> [ACTIVITY]:
Work out the number of lines in the records that include the word "Allied"; reply with that number alone.

> [Source records]:
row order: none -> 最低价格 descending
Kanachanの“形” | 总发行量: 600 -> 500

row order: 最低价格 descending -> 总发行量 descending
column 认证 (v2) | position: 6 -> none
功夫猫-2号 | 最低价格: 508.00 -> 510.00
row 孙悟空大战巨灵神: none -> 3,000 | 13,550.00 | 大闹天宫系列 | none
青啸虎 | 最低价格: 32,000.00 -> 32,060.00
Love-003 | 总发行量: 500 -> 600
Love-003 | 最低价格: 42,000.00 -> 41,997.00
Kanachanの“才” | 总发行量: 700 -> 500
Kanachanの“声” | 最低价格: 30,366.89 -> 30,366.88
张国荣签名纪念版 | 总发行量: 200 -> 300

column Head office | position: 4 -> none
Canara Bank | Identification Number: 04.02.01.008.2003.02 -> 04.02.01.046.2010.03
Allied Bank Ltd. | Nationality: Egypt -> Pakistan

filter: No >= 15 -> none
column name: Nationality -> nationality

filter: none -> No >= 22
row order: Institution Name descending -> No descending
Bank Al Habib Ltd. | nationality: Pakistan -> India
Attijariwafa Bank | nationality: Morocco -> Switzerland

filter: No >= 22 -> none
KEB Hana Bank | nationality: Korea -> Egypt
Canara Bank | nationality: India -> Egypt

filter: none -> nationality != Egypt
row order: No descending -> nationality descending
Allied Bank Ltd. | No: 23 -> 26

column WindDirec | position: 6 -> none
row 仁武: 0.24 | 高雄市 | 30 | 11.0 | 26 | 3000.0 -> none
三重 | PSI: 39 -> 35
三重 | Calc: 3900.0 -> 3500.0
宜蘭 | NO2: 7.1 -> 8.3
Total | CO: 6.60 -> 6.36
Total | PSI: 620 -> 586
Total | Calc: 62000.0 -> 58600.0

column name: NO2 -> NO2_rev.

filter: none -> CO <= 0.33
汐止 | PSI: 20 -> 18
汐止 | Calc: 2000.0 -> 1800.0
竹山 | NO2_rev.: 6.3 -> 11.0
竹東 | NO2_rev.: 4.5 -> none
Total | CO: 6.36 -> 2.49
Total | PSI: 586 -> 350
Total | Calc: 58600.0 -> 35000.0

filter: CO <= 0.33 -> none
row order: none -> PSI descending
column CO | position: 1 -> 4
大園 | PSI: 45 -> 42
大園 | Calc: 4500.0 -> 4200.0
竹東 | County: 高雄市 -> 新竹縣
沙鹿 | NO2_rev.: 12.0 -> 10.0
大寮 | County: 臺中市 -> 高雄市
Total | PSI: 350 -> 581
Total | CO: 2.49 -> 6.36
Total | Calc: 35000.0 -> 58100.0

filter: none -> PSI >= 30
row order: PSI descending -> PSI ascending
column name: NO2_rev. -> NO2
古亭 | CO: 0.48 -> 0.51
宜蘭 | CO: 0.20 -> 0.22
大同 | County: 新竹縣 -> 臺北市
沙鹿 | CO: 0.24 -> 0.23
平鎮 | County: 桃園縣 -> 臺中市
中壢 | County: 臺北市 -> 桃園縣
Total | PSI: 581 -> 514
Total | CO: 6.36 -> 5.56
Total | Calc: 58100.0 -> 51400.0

> [EXERCISE RESULT]:
2